Tonya Haring a alors été condamnée à trois ans de prison en sursis, 500 heures de travaux d’intérêt général, une amende de 110 000 dollars, et une interdiction définitive de toute compétition. Face à une condamnation aussi lourde, on s’attend à ce que son implication dans l’affaire soit irréfutable. Pourtant, le mystère plane toujours. L’histoire est plus complexe qu’elle n’en a l’air. Et c’est la complexité autour d’événements en apparence évidents qui rende son histoire si passionnante.
La parole est à la défense…
Mensonges vs Vérité
I,Tonya aurait pu être un biopic banal. Mais à l’image de Tonya, il est tout sauf banal. L’intelligence du film réside dans le simple fait qu’il ne cherche jamais la vérité, mais essaie de rester au plus près de celle-ci. Alors que la vie de Tonya déroule sous nos yeux, le récit est entre-coupé de scènes où les protagonistes parlent à la caméra comme s’ils étaient interviewés. Le film a donc parfois des airs de documentaire (ou plutôt d’un mockumentary) surtout lorsqu’on comprend au générique de fin, que ces scènes reproduisent de vraies interviews de ces mêmes vraies personnes qui paraissent tout sauf vraies de par leur extravagance.
Par exemple, la mère de Tonya, LaVona Harding, merveilleusement jouée par Allison Janney (ENFIN OSCARISEE), fume comme un pompier, un tube à oxyen dans le nez et un perroquet sur l’épaule. Elle raconte sa version des faits, tout comme Tonya et son mari Jeff (Sebastian Stan, avis à tous les fans de Gossip Girl, il vous rappellera quelques bons souvenirs!). On a alors toutes les versions des faits sur la planification du délit. Mais leurs versions se contredisent, souvent, si ce n’est tout le temps. Et pourtant, c’est au milieu de tous leurs mensonges que se trouve la vérité. A vous de juger.
Au tour du Procureur, à présent…
Réalité vs Apparences
Le monde du patinage artistique peut paraître lointain pour toute personne lambda, mais à croire le portrait qu’en dresse le film, il n’a pas l’air si loin que ça.
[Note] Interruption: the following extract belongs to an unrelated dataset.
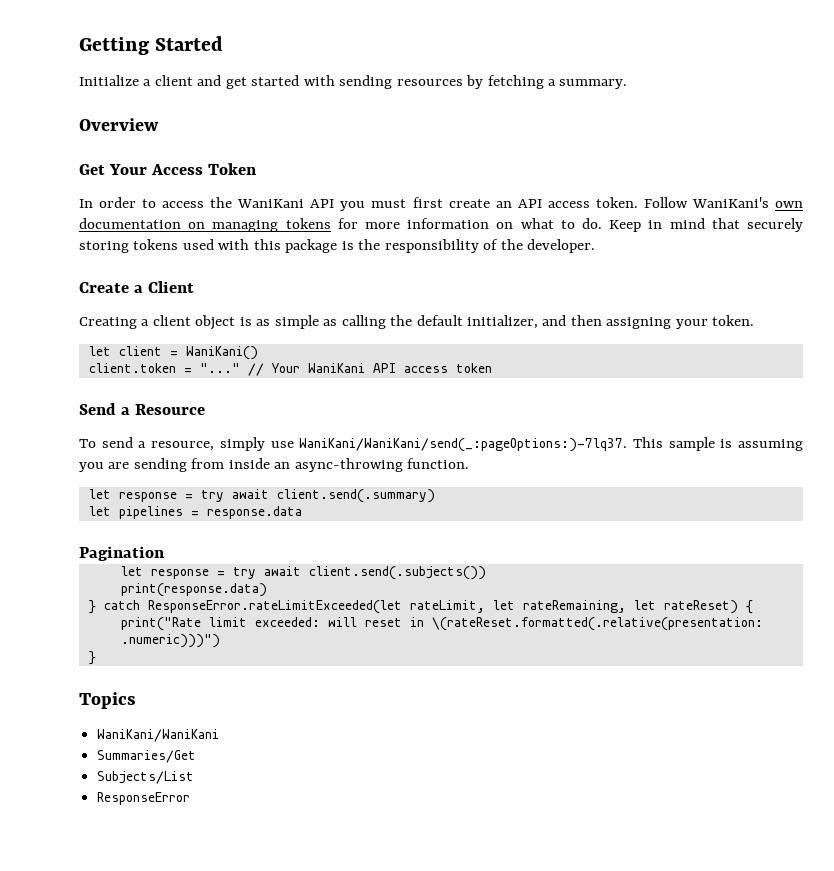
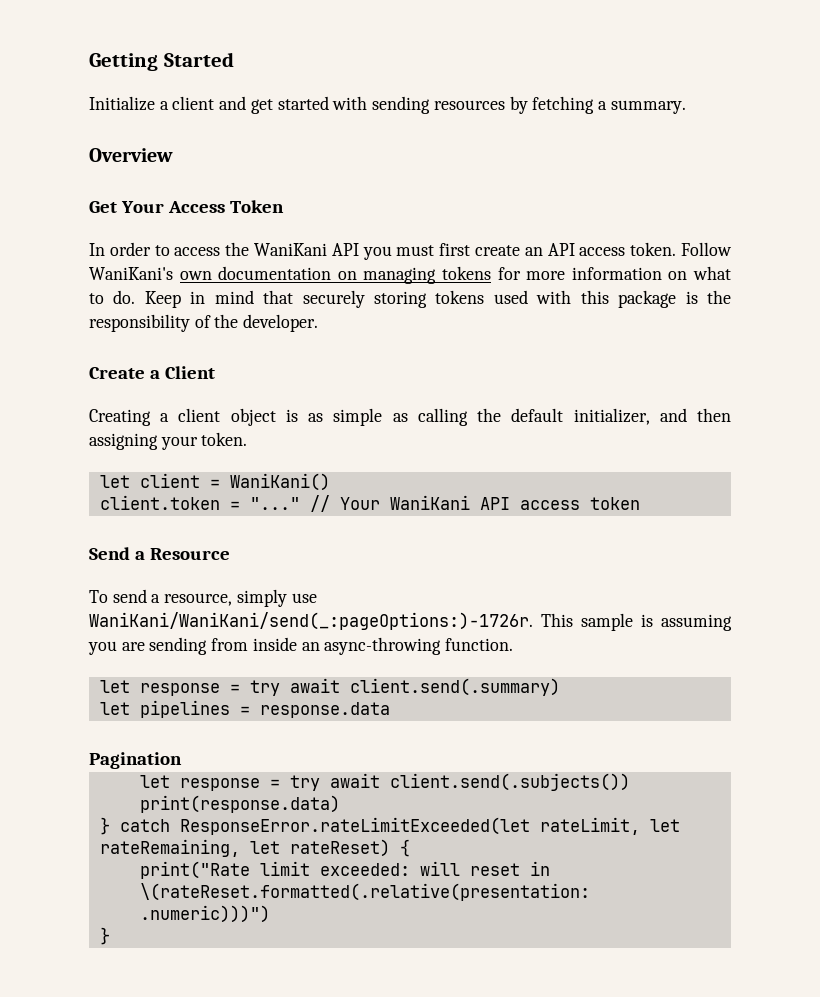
[299,438,628,452] WaniKani/WaniKani/send(_:pageOptions:)-7lq37. -> [89,612,533,630] WaniKani/WaniKani/send(_:pageOptions:)-1726r.
[79,692,136,709] [97,729,220,742] [97,750,197,763] [97,771,195,784] [97,792,191,805] // Topics // WaniKani/WaniKani // Summaries/Get // Subjects/List // ResponseError -> (110, 936) none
Tonya est douée, Tonya est exceptionnelle, Tonya est unique. Oui, mais Tonya n’est pas féminine, Tonya manque d’élégance, Tonya est bizarre. Et on nous le fait bien comprendre, on nout le montre explicitement.
Le film commence par une scène d’interview. Margot Robbie dans le personnage de Tonya Harding, nous parle crûment. Elle est mal assise sur une chaise dans sa cuisine modeste, une clope au bec malgré ses problèmes d’asthme. On aurait du mal à croire qu’elle a un jour pu être la meilleure patineuse artistique au monde. Mais Tonya est anti-conformiste et ne fait que ce qui lui chante. Elle est alors un excellent vecteur pour soutenir le vieil adage que « les apparences sont trompeuses ».
Toutefois, son histoire nous prouve que les apparences, parfois, comptent bien plus que le reste. C’est par ce biais que le film transcende le personnage. En plus de raconter son histoire exceptionnellement folle, le film s’attarde en filigrane sur des questions qui sonnent toujours d’actualités: les questions de genre, la répartition traditionnelle des rôles entre les sexes, les carcans de la féminité, les diktats inatteignables de beauté imposés aux femmes, la marginalité et l’exclusion sociale. Alors en recherchant votre version de la vérité, le scénario vous défie de ne pas juger sur l’apparence. Tout du moins, essayez.
Cette semaine, pour votre soirée cinéma à la maison, TheMoviewer vous conseille très fortement I, Tonya. Vous l’avez peut-être raté en salles. Film à « petit » budget, il n’a reçu qu’une distribution limitée malgré son « oscar buzz ». Captivant et divertissant, il ne vous décevra pas! « And that’s the fucking truth! », conclurait Tonya!